Created on 2020-10-07 01:09 by Ben.Darnell, last changed 2022-04-11 14:59 by admin.

Messages (10)
msg378144 - (view) Author: Ben Darnell (Ben.Darnell) * Date: 2020-10-07 01:09
I'm dealing with a subtle deadlock involving concurrent.futures.ThreadPoolExecutor, and my solution that worked in Python 3.8 broke with 3.9. I'm running some long-running (possibly infinite) tasks in the thread pool, and I cancel them in an `atexit` callback so that everything can shut down cleanly (before ThreadPoolExecutor joins all worker threads in its own `atexit` hook).

Python 3.9 broke this due to https://bugs.python.org/issue39812. That change introduced a new atexit-like mechanism to the threading module and uses it where Python 3.8 used regular atexit. This means that ThreadPoolExecutor's atexit runs before mine, and since I never get a chance to cancel my tasks, it deadlocks.

One way I can solve this is to move my own atexit function to `threading._register_atexit`, so my strawman proposal here is to make that function public and documented. 

On the other hand, even without the change in Python 3.9, my use of `atexit` smells like an abuse of implementation details in ThreadPoolExecutor (getting the atexit callbacks called in the right order was tricky when the concurrent.futures module started using lazy loading in Python 3.7). So I would welcome other suggestions about how to handle long-running but cancelable operations in a ThreadPoolExecutor at shutdown. 

One clean solution is to do the cancellation at the end of the main module instead of in an atexit hook. However, I'm doing this at a library so I don't have any way but atexit to ensure that this happens.
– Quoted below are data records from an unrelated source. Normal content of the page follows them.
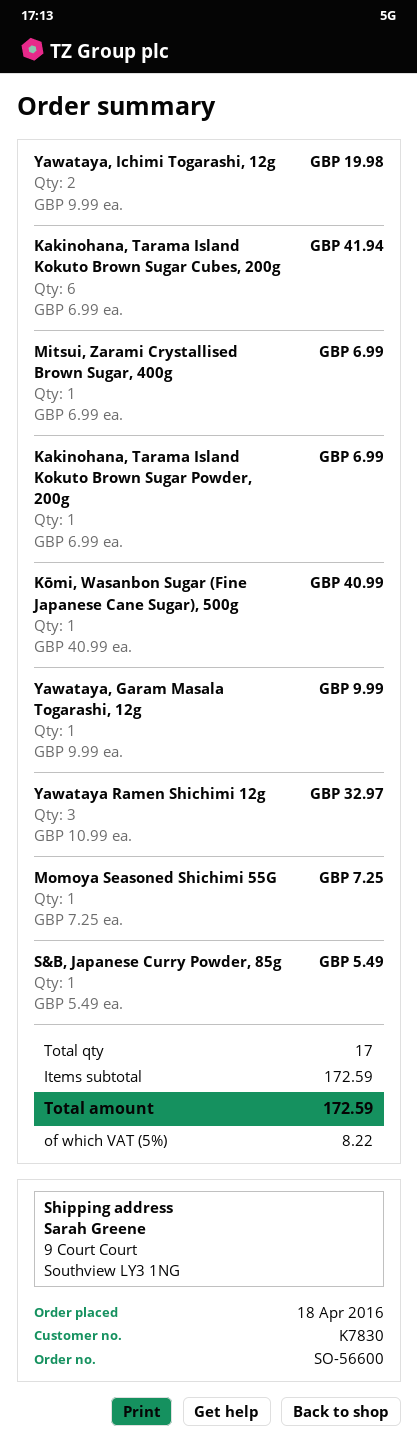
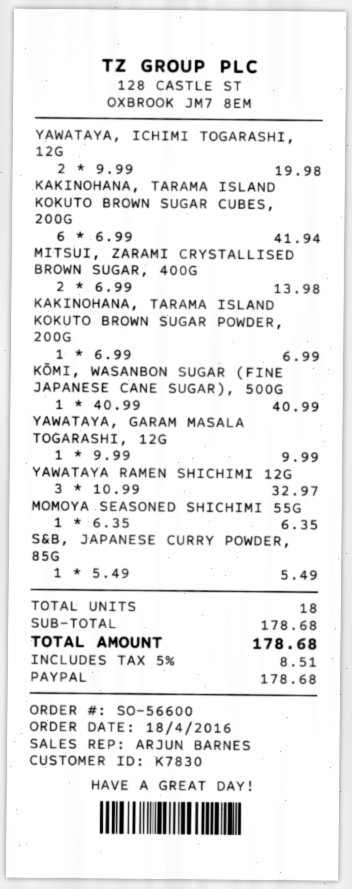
Mitsui, Zarami Crystallised Brown Sugar, 400g: 1 x 6.99 = 6.99 -> 2 x 6.99 = 13.98
Momoya Seasoned Shichimi 55G: 1 x 7.25 = 7.25 -> 1 x 6.35 = 6.35
total quantity: 17 -> 18
subtotal: 172.59 -> 178.68
tax: 5% = 8.22 -> 5% = 8.51
total: 172.59 -> 178.68

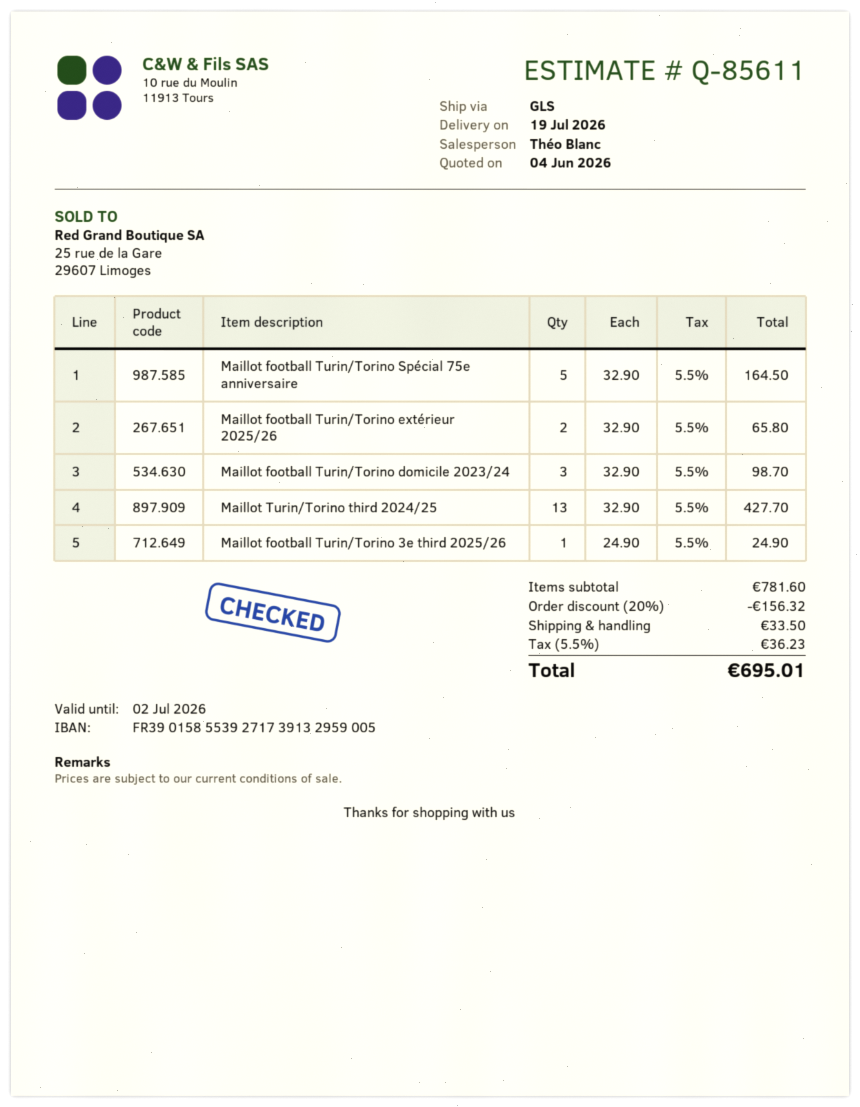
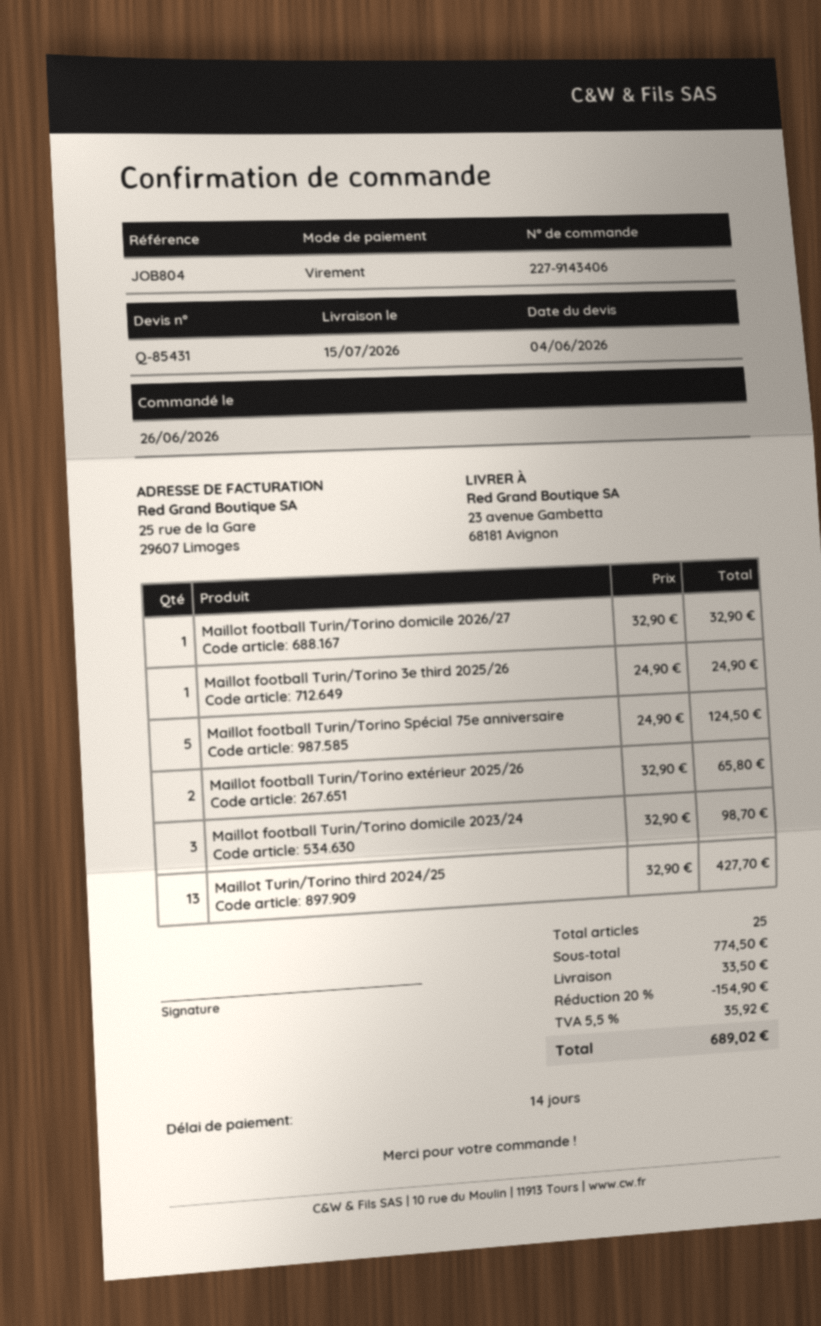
quote number: Q-85611 -> Q-85431
delivery date: 2026-07-19 -> 2026-07-15
Maillot football Turin/Torino Spécial 75e anniversaire: 5 x 32.90 = 164.50 -> 5 x 24.90 = 124.50
Maillot football Turin/Torino domicile 2026/27: none -> 1 x 32.90 = 32.90
subtotal: 781.60 -> 774.50
discount: 20% = 156.32 -> 20% = 154.90
tax: 5.5% = 36.23 -> 5.5% = 35.92
total: 695.01 -> 689.02

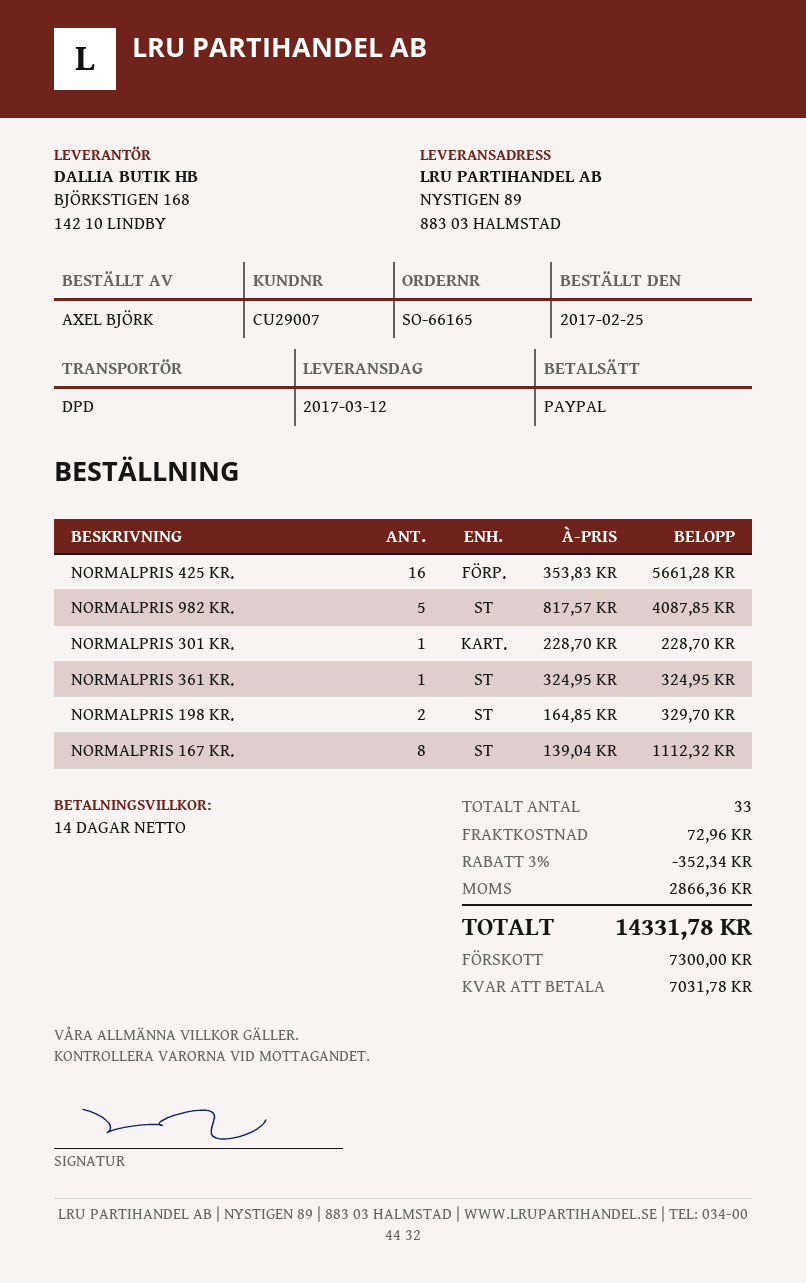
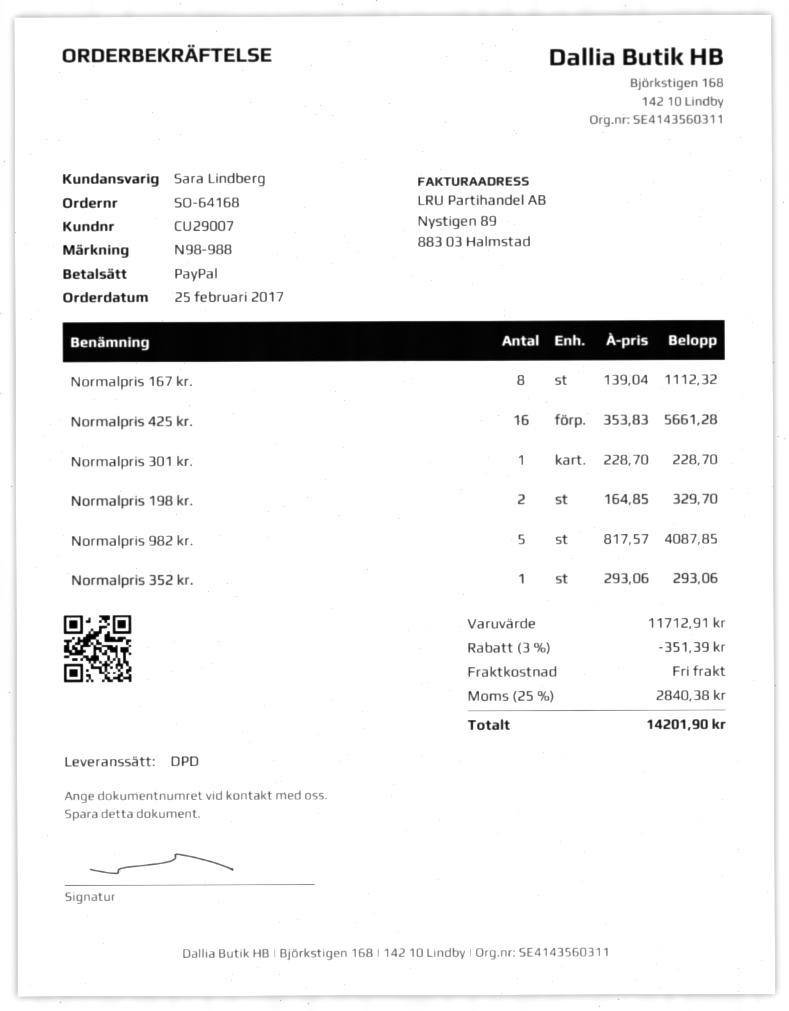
order number: SO-66165 -> SO-64168
NORMALPRIS 361 KR.: 1 x 324.95 = 324.95 -> none
Normalpris 352 kr.: none -> 1 x 293.06 = 293.06
discount: 3% = 352.34 -> 3% = 351.39
shipping: 72.96 -> 0.00
tax: 2866.36 -> 2840.38
total: 14331.78 -> 14201.90

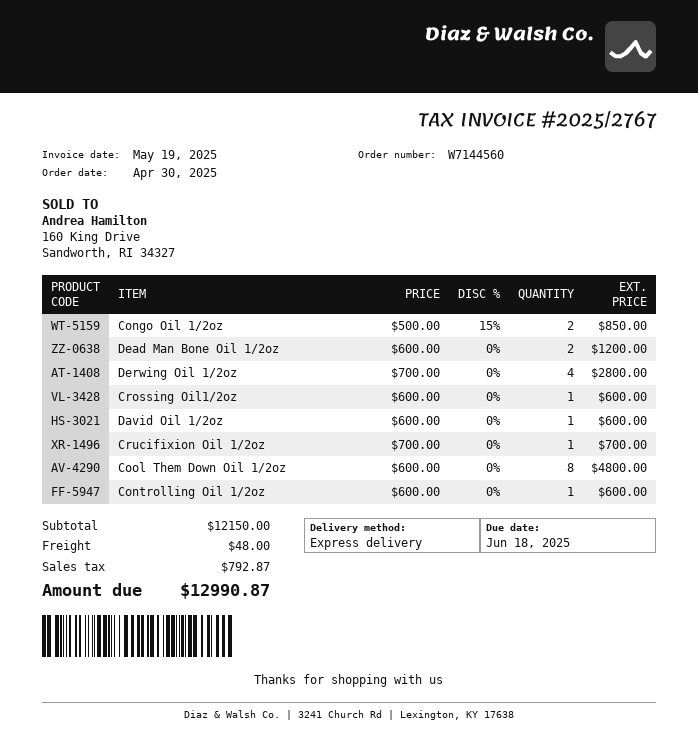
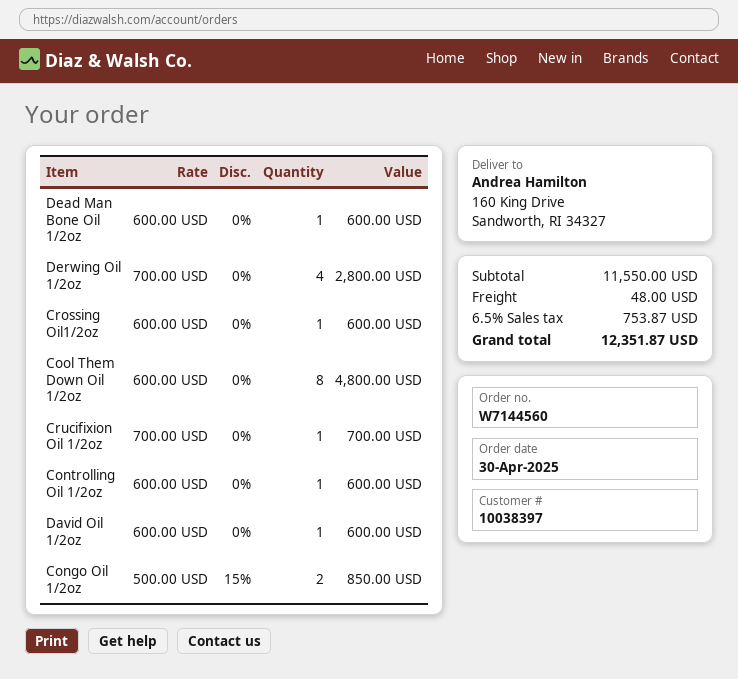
Dead Man Bone Oil 1/2oz: 2 x 600.00 = 1200.00 -> 1 x 600.00 = 600.00
subtotal: 12150.00 -> 11550.00
tax: 792.87 -> 753.87
total: 12990.87 -> 12351.87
Another option is to forego ThreadPoolExecutor entirely and manage the threads myself. 

My code in question is in a not-yet-released branch of Tornado: https://github.com/tornadoweb/tornado/blob/5913aa43ecfdaa76876fc57867062227b907b1dd/tornado/platform/asyncio.py#L57-L73

With the master branch of Tornado, Python 3.9, and Windows, `python -c "from tornado.httpclient import HTTPClient; c = HTTPClient()` reliably deadlocks at interpreter shutdown.
msg385589 - (view) Author: Kyle Stanley (aeros) * (Python committer) Date: 2021-01-24 19:30
> I'm dealing with a subtle deadlock involving concurrent.futures.ThreadPoolExecutor, and my solution that worked in Python 3.8 broke with 3.9. I'm running some long-running (possibly infinite) tasks in the thread pool, and I cancel them in an `atexit` callback so that everything can shut down cleanly (before ThreadPoolExecutor joins all worker threads in its own `atexit` hook).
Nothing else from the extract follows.